Right, it’s not my intention to be inflamatory, nor do I wish to upset anybody. Nevertheless, I think it’s worth querying whether or not Hitler was the ‘Hitler’ of popular imagination. Now I’m not suggesting that this here is an original thought - though obviously it would meet the most ferocious objections on most fora. Nor am I looking to posit that Hitler was a ‘good guy’. I’m considering the extent of the lying that we have encountered post Sept 11, 2001. The speed-up and spin with regard to fomenting wars and the clearly fabricated casus belli is off the scale.
This latest iteration in Ukraine is a textbook example. We know the context, but it’s wholly erased from main reporting. I don’t need to iterate the vast extent of lying around all the conflicts we have witnessed post 11/9 - suffice to say, the lies have been boundless.
Would anybody here agree that the Ukraine situation - specifically, the 7 years of hell endured by the people of Donbass - has something of an analog with Danzig and the appaling treatment of Germans there prior to German tanks rolling into Poland?
Just trying to get some thoughts on this.
Meantime, here are some of the many ‘Hitler’ variants:
You’re right to say this might “meet the most ferocious objections on most fora”. Indeed, it’s a very interesting question you raise @NewSi .
I won’t comment on Hitler, but I do know a little of World War 1 origins and it is definately not as taught in UK schools. Anyone who doubts this should read Carrol Quigley. This is from WIkidecevia
" American historian and theorist of the evolution of civilizations.

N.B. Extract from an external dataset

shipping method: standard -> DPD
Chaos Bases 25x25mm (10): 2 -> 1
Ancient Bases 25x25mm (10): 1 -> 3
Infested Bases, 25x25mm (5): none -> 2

He is remembered for his teaching work as a professor at Georgetown University, and for his writing about global conspiracies, in which he argued that an Anglo-American banking elite have worked together for centuries to spread certain values globally"
I have no doubt that Hitler´s negative and exaggerated image was planted in British minds by the then not so sophisticated yet effective psyops people, as was Churchill´s positive image. Remember the babies on bayonets story from WW1, which inspired the babies in incubators story of the Iraq invasion. Such tricks have been with us for a long time.

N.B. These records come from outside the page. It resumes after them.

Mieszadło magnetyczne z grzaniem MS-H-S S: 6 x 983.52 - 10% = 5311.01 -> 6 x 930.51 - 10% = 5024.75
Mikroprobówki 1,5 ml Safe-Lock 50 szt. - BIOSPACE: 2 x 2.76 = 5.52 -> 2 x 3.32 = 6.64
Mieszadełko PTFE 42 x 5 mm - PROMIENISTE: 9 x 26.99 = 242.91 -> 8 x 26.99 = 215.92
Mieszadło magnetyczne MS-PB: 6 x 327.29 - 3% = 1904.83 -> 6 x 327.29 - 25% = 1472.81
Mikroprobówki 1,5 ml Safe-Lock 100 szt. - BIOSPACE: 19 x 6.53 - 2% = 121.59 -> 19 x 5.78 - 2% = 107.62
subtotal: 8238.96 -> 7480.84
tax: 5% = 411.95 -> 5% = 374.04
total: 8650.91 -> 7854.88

I am inclined to believe the more humane image of Hitler, Göbbels, HImmler, et. al as portrayed by David Irving. Coming from India, I place Churchill in the same league as Stalin and Hitler.
Any Indian only has to remember the Bengal famine to get Churchill’s true measure; especially considering his racist detestation of Indians. The nazi loonies in the Ukraine weren’t the first to raise monuments to vile war criminals; we have one in Whitehall.